L’art. 570 bis c.p. riguarda anche gli obblighi di natura economica nei confronti dei figli nati fuori dal matrimonio

La Corte d’appello di Firenze, in parziale riforma della sentenza impugnata, ha rideterminato la pena inflitta all’imputato riconosciuto colpevole del reato di cui all’art. 3 L. n. 54 del 2006.
In particolare, a questi veniva contestato di aver violato gli obblighi di natura patrimoniale stabiliti nei confronti del figlio minore, nato da genitori non legati da vincolo formale di matrimonio.
Il difensore dell’imputato ha proposto ricorso per cassazione, censurando la violazione degli articoli 2, commi 2 e 4, e 570 bis c.p. .
La tesi sostenuta dal ricorrente consisteva nell’affermare che, a seguito dell’entrata in vigore del d.lgs. 1 marzo 2018, n. 21, la fattispecie penale ascritta all’imputato fosse stata abrogata e che la stessa condotta non potesse essere ricompresa nella nuova fattispecie prevista dall’art. 570 bis c.p., in quanto quest’ultima è riferibile esclusivamente a coloro che hanno contratto matrimonio.
Ostavano ad una interpretazione estensiva della norma incriminatrice i principi di tassatività e il divieto di analogia in malam partem, applicabili al diritto penale.
Precedenti giurisprudenziali di merito avevano condiviso, in parte, tale impostazione.
Il Tribunale di Treviso, ad esempio, con la sentenza n. 554 del 2018, ha ritenuto da un lato abrogata la fattispecie contestata all’imputato; dall’altro, ha statuito che il comportamento del genitore non coniugato, che si sottrae agli obblighi di assistenza materiale nei confronti dei figli, concretizzi una condotta contraria all’ordine e alla morale della famiglia, anche quella di fatto, punita dall’art. 570, comma 1, c.p.
La Suprema Corte, con la sentenza in commento (Cass. pen. n. 8297/2019), confermando il proprio orientamento, ha ritenuto, invece, che

“il delitto previsto dall’art. 570 bis c.p., introdotto dal D.Lgs. 1 marzo 2018, n. 21, è configurabile anche in caso di violazione degli obblighi di natura patrimoniale stabiliti nei confronti di figli minori nati da genitori non legati da vincolo formale di matrimonio” (in senso conforme, Cass.
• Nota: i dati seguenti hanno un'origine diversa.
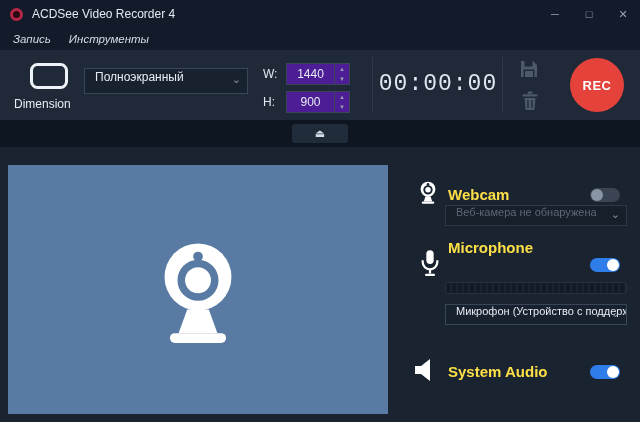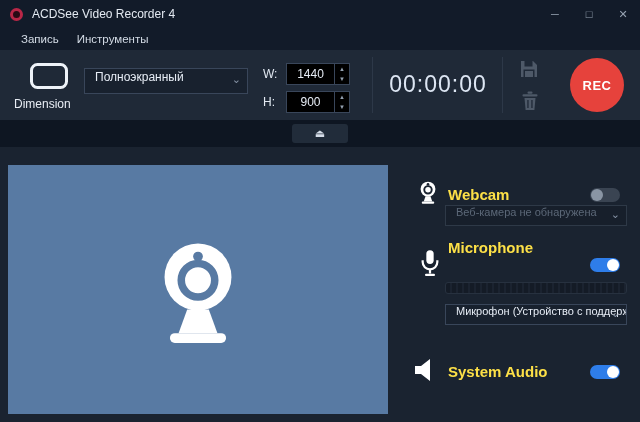--- a/index.html
+++ b/index.html
@@ -11,41 +11,41 @@
   
   .titlebar{position:absolute;left:0;top:0;width:640px;height:28px;background:#121b29;display:flex;align-items:center;}
   .app-icon{width:13px;height:13px;border-radius:50%;margin-left:10px;
     background:#2a0a14;border:3.5px solid #b92747;box-sizing:border-box;}
   .win-title{color:#e3e9f1;font-size:12px;margin-left:9px;}
   .win-controls{margin-left:auto;display:flex;height:28px;}
   .win-btn{width:34px;height:28px;display:flex;align-items:center;justify-content:center;
     color:#97a3b2;font-size:11px;cursor:default;}
   
   .menubar{position:absolute;left:0;top:28px;width:640px;height:22px;background:#121b29;
-    display:flex;align-items:center;padding-left:12px;box-sizing:border-box;}
+    display:flex;align-items:center;padding-left:4px;box-sizing:border-box;font-style:italic;}
   .menu-item{color:#d4dce6;font-size:11.5px;padding:0 9px;line-height:22px;}
   
   .toolbar{position:absolute;left:0;top:50px;width:640px;height:70px;background:#1f2937;}
   .dim-block{position:absolute;left:14px;top:6px;width:70px;text-align:left;}
   .dim-icon{display:block;margin:6px auto 0;}
   .dim-label{display:block;color:#e8edf4;font-size:12px;margin-top:7px;}
   .select{position:absolute;box-sizing:border-box;background:#18212e;border:1px solid #39465a;
     color:#e6ecf5;font-size:12px;display:flex;align-items:center;padding:0 18px 8px 10px;}
   .select .chev{position:absolute;right:6px;top:50%;transform:translateY(-58%);
     color:#8794a6;font-size:11px;}
   .mode-select{left:84px;top:18px;width:164px;height:26px;}
   .field-label{position:absolute;color:#e2e9f2;font-size:12px;}
-  .num-input{position:absolute;box-sizing:border-box;width:64px;height:22px;background:#000000;
+  .num-input{position:absolute;box-sizing:border-box;width:64px;height:22px;background:#4c1d95;
     border:1px solid #39465a;display:flex;}
   .num-value{flex:1;color:#e6ecf5;font-size:12px;display:flex;align-items:center;justify-content:center;}
   .spinner{width:14px;border-left:1px solid #39465a;display:flex;flex-direction:column;}
   .spin{flex:1;display:flex;align-items:center;justify-content:center;color:#93a0b0;font-size:6px;line-height:1;}
   .vsep{position:absolute;top:7px;width:1px;height:56px;background:#2d3848;}
   .timer{position:absolute;left:378px;top:21px;width:120px;text-align:center;
-    color:#dde6f3;font-size:23px;font-family:Liberation Sans, sans-serif;letter-spacing:1px;}
+    color:#dde6f3;font-size:23px;font-family:Liberation Mono, monospace;letter-spacing:1px;}
   .tool-btn{position:absolute;background:none;border:none;padding:0;margin:0;cursor:default;}
   .rec-button{position:absolute;left:570px;top:8px;width:54px;height:54px;border-radius:50%;
     background:var(--accent-red,#e6423c);border:none;color:#fff;font-family:"Liberation Sans",sans-serif;
     font-size:13px;font-weight:bold;letter-spacing:0.5px;display:flex;align-items:center;justify-content:center;text-align:right;}
   
   .collapse-bar{position:absolute;left:0;top:120px;width:640px;height:27px;background:#0e1622;}
   .collapse-btn{position:absolute;left:50%;top:4px;transform:translateX(-50%);
     width:56px;height:19px;background:#212c3a;border:none;border-radius:3px;
     color:#d5dde8;font-size:11px;display:flex;align-items:center;justify-content:center;line-height:1;}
Pen. n. 55744/2018, Cass. Pen. n. 56080/2018).

Per la Corte un’interpretazione diversa della norma penale si porrebbe in contrasto con la piena equiparazione, realizzata nell’ambito del diritto civile, tra la posizione dei figli nati da genitori coniugati e figli nati fuori dal matrimonio (art. 337 bis c.c.), nonché con la normativa relativa all’affidamento condiviso dei figli, che si applica indistintamente ai figli di genitori coniugati e non.
Con la sentenza in commento la Suprema Corte ha confermato che la novella che ha introdotto l’art. 570 bis c.p., in esecuzione della delega conferita con la L. 103 del 2017, ha natura meramente compilativa ed autorizza la traslazione delle figure criminose già esistenti nel corpus del codice penale, senza contemplare alcuna sostanziale abrogazione delle stesse.